Bunlar yetmezmiş gibi, bir de ‘yeni iktisadi model’ önerileriyle gündem saptırmaya yönelik algı yönetimi peşinde koşuluyor. Siyaseten sürüklendiğimiz ve inatla sürdürülmeye çalışılan yanlış politik reçeteye hiçbir ekonomik model cevaz vermez. Değil Şangay, hangi beşli ile bir araya gelirlerse gelsinler, bu siyasi anlayıştan bir çözümün çıkmasını beklemek eşyanın tabiatına aykırıdır. 
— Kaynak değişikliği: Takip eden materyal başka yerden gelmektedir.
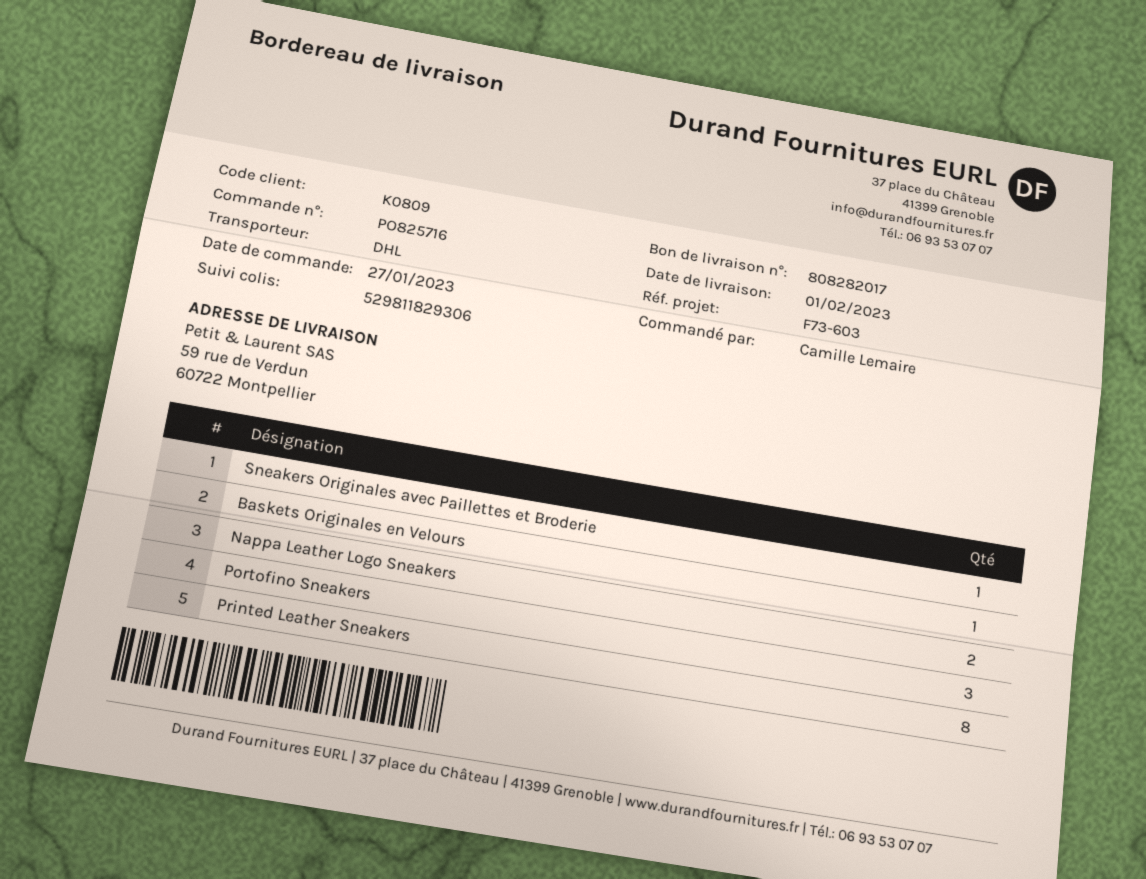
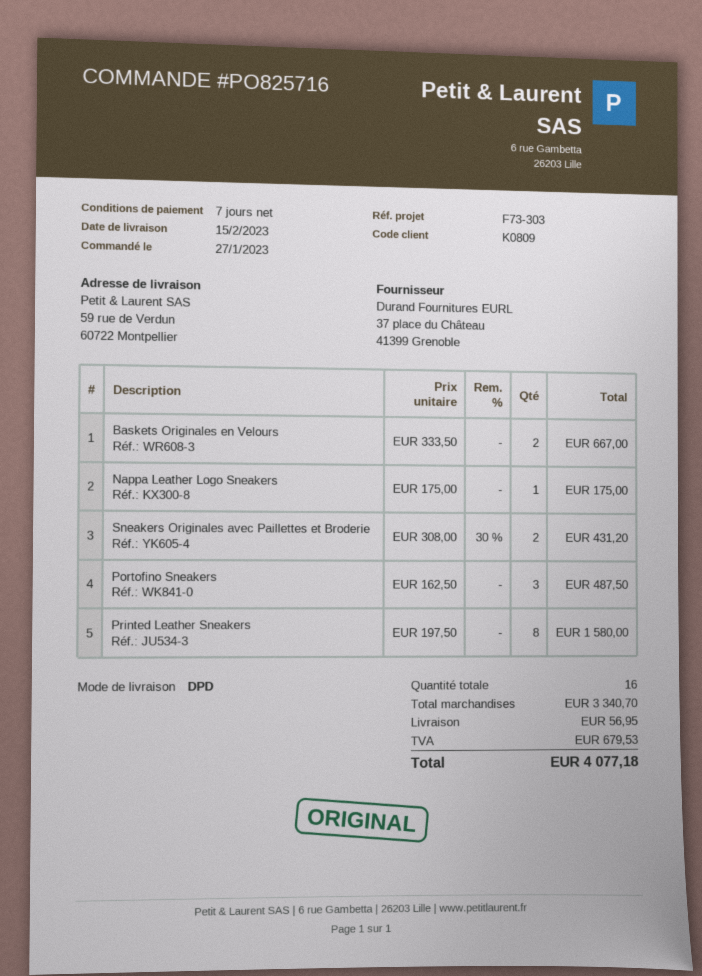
delivery date: 2023-02-01 -> 2023-02-15
reference: F73-603 -> F73-303
shipping method: DHL -> DPD
Sneakers Originales avec Paillettes et Broderie: 1 -> 2
Baskets Originales en Velours: 1 -> 2
Nappa Leather Logo Sneakers: 2 -> 1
Bugün iktidar, döviz, faiz, üretim ve istihdam arasındaki ilişkiyi doğru okumaktan yoksundur. İç üretimi tüketimi körükleyerek canlandırıp, kapalı bir ekonominin iktisat politikalarıyla krizi savuşturma peşinde olanlar olağanüstü yüksek dış borç stokunu, bu borçların sektörel dağılımını ve istihdam üzerindeki etkilerini; cari açık ve borç servisi için gerekli dövizi ve bunun enflasyonist etkilerini hesaplamak yerine, varsa yoksa ‘tek adam rejimi’ni hayata geçirme çabası içindeler.

HDP olarak bu gidişe dur demenin aciliyetine bir kez daha vurgu yapıyoruz. Emek meslek örgütlerini, sendikaları ve sivil toplum kuruluşlarını iktisadi alana dair toplumun haklarını savunmak konusunda inisiyatif almaya çağırıyoruz. Unutmayalım ki, ekonomideki bu anlayışla ortaya çıkan savurganlık sonucu gasp edilen halkların ve emekçilerin haklarıdır. 

 
Sezai Temelli
Halkların Demokratik Partisi
Ekonomiden Sorumlu Eş Genel Başkan Yrd.